Problem:
Check each line of the listing below for the string "jedan", and copy the ones that have it.

Data under study:
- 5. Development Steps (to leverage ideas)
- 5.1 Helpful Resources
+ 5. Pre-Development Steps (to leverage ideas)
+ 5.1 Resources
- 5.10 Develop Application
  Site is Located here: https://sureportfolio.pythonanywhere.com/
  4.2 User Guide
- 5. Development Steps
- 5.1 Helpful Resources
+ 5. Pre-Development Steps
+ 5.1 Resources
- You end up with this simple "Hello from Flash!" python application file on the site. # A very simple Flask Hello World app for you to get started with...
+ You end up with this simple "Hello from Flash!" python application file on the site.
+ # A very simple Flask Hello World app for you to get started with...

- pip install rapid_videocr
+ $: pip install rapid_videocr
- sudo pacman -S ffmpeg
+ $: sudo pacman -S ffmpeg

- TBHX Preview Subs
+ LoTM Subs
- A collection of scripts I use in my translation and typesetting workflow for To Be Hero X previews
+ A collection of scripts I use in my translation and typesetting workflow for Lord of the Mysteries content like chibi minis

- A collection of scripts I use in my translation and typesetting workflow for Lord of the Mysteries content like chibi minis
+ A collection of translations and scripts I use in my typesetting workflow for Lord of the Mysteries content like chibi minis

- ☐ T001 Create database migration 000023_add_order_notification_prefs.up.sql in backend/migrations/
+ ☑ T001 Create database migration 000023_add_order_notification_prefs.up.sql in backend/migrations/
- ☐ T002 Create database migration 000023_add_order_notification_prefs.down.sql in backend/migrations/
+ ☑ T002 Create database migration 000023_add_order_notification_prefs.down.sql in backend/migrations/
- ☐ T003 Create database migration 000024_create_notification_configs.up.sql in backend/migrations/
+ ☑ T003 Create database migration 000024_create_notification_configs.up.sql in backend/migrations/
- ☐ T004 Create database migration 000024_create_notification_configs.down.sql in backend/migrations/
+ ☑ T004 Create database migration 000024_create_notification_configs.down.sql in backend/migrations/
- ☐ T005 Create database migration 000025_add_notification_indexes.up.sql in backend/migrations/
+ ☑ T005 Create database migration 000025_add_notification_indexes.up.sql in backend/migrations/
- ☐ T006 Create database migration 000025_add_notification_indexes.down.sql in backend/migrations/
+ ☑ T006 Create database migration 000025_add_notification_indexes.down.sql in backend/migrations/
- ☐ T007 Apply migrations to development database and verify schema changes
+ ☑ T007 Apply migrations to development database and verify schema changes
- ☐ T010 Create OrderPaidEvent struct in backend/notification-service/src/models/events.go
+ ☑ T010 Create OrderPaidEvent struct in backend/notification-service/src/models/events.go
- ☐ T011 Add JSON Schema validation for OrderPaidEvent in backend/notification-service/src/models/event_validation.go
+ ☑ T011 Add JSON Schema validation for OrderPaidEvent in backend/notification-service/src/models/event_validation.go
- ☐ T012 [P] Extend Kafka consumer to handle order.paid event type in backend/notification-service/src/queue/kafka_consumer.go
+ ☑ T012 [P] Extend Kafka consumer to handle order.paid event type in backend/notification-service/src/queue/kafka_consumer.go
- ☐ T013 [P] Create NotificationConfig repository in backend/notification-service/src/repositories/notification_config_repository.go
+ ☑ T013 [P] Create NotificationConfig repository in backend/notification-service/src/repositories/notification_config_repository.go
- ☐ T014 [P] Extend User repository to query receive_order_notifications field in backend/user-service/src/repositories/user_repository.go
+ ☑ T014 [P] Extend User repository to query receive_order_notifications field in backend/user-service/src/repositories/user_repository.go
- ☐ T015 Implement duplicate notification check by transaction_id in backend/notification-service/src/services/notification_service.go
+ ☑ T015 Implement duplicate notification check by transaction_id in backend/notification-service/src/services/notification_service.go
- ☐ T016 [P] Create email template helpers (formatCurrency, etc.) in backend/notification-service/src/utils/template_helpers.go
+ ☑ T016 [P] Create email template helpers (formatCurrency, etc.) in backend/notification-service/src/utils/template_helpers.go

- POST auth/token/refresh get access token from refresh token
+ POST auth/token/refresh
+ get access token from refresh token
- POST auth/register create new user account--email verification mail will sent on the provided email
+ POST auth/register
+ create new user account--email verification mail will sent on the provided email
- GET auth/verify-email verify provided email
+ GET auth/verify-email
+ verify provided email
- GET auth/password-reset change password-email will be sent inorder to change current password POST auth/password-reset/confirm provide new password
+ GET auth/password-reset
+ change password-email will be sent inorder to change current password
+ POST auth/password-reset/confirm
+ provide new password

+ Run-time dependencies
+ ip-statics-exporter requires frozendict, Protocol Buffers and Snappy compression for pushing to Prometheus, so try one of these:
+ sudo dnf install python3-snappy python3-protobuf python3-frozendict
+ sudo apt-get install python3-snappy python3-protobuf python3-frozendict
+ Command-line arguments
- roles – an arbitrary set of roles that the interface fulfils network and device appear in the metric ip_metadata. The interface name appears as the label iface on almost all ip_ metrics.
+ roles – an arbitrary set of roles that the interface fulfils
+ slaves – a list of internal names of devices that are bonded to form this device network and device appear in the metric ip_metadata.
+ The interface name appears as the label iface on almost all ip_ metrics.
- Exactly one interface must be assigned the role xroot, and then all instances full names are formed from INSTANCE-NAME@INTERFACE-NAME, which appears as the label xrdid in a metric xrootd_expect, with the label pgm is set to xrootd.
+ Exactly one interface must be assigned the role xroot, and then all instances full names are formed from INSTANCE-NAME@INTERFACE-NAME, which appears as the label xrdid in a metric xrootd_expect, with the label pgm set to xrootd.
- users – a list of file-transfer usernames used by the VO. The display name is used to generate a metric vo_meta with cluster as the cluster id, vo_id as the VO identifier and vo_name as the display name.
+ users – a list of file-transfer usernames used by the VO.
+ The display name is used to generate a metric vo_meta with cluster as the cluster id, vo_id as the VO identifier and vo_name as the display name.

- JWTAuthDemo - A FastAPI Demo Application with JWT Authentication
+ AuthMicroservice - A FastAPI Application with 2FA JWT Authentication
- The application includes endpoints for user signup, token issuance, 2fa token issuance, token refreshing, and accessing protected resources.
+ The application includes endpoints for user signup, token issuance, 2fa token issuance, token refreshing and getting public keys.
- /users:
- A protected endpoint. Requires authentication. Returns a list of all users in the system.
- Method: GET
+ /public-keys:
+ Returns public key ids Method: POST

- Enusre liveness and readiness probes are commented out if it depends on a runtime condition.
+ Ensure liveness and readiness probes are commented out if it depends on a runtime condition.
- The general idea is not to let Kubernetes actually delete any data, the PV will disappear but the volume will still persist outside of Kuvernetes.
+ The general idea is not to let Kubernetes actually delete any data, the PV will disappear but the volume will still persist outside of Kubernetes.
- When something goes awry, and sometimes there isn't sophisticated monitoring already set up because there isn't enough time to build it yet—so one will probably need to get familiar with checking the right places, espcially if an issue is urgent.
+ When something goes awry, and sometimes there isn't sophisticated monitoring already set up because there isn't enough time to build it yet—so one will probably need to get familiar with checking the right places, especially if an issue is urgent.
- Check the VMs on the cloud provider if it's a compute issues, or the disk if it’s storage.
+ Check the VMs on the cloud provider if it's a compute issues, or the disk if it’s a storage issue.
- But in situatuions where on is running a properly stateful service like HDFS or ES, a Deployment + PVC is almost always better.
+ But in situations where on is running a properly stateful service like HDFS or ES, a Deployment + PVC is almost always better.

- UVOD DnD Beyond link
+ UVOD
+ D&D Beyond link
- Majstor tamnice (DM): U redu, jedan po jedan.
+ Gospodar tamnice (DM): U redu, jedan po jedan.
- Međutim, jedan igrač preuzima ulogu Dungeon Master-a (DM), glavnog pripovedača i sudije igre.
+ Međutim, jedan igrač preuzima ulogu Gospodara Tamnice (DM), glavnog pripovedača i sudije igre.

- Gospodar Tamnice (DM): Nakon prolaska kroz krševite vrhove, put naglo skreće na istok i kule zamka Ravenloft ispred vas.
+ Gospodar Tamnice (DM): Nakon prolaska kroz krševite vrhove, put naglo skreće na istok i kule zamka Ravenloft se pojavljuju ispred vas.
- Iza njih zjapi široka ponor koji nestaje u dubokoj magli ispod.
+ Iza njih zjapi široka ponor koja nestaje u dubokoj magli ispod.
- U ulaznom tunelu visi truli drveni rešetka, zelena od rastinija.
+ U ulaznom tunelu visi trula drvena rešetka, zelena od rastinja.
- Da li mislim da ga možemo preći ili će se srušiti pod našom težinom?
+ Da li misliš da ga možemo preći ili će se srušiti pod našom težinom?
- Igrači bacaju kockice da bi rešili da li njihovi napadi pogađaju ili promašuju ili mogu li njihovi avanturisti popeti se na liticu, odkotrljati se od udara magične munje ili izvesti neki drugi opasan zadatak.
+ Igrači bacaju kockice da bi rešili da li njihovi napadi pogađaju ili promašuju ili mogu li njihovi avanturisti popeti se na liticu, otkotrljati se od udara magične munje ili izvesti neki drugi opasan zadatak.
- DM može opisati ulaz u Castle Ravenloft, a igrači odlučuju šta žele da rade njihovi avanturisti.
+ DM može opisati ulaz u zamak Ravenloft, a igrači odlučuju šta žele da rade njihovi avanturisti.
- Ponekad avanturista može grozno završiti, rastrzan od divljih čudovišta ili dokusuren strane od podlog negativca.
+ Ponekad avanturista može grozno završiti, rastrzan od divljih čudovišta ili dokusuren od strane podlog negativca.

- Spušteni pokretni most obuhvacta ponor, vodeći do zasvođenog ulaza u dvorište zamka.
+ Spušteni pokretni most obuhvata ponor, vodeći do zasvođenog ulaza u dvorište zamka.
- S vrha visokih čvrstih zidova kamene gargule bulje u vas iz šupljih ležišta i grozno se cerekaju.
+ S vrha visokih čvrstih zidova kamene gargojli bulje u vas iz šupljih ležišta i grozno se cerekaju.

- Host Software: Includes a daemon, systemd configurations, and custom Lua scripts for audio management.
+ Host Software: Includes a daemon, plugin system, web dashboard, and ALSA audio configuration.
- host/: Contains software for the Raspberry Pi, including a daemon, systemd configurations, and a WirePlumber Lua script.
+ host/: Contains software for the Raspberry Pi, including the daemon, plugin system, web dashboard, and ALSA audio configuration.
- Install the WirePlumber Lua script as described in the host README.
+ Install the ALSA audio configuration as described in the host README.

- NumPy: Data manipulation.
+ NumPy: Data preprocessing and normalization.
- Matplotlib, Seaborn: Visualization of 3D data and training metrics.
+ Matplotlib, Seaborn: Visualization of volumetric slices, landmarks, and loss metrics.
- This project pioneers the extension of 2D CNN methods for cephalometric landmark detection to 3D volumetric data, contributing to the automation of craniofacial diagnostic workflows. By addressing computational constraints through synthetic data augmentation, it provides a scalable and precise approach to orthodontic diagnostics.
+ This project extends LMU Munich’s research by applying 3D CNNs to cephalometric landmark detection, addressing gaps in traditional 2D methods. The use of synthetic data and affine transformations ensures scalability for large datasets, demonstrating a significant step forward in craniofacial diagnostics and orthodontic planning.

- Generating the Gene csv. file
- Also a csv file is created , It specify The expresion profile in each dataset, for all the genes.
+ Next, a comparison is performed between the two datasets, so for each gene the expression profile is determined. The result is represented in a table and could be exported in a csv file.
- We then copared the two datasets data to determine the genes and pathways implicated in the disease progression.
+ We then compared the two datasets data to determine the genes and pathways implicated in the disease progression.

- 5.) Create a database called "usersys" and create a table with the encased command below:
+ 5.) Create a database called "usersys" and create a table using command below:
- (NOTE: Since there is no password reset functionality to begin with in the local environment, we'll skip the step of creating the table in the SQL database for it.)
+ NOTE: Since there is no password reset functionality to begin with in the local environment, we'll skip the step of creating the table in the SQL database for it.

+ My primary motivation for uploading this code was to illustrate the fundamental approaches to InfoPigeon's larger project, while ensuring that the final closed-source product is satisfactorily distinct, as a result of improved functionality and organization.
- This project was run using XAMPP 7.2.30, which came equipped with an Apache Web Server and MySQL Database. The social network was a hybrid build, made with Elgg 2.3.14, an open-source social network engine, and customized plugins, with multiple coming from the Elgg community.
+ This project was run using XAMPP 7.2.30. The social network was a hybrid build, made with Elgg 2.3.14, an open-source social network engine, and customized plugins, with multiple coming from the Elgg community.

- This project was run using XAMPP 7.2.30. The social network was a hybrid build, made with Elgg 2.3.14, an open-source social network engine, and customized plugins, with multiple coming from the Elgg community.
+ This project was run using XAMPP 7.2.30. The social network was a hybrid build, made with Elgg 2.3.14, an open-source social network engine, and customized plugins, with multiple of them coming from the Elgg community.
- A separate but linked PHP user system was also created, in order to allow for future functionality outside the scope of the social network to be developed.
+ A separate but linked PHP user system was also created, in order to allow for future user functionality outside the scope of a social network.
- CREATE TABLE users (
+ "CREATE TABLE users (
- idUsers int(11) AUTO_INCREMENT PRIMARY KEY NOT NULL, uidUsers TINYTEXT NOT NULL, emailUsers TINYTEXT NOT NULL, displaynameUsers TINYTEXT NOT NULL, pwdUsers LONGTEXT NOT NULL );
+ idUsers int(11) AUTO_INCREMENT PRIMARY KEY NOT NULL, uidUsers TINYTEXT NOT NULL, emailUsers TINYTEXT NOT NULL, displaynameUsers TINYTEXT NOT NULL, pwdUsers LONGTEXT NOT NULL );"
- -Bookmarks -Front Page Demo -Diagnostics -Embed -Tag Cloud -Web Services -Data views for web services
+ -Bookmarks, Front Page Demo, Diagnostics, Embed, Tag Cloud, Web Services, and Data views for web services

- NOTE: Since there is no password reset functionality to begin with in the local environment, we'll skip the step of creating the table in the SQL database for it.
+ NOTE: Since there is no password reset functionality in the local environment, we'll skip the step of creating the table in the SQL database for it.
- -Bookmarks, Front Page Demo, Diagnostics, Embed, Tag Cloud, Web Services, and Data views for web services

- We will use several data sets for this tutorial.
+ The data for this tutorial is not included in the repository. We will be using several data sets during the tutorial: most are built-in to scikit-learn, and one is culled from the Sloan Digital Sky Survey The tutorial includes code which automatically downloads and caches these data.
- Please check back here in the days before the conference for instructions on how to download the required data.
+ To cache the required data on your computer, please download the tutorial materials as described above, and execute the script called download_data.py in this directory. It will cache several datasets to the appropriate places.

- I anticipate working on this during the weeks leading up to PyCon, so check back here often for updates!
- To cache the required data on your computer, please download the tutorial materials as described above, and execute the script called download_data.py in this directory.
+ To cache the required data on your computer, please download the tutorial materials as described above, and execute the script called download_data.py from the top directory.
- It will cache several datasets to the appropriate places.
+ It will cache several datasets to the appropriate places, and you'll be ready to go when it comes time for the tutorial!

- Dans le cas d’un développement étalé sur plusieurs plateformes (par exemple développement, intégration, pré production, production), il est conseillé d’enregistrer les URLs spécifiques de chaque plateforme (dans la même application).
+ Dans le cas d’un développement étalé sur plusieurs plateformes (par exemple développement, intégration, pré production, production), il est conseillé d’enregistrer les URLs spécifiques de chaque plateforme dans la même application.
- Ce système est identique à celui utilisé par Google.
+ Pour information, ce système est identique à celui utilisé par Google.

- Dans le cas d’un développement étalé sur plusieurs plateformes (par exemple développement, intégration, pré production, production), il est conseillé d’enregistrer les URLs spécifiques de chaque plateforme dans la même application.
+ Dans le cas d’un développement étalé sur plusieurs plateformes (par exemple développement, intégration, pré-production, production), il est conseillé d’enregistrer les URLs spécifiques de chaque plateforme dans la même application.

Completed task:
- Majstor tamnice (DM): U redu, jedan po jedan.
+ Gospodar tamnice (DM): U redu, jedan po jedan.
- Međutim, jedan igrač preuzima ulogu Dungeon Master-a (DM), glavnog pripovedača i sudije igre.
+ Međutim, jedan igrač preuzima ulogu Gospodara Tamnice (DM), glavnog pripovedača i sudije igre.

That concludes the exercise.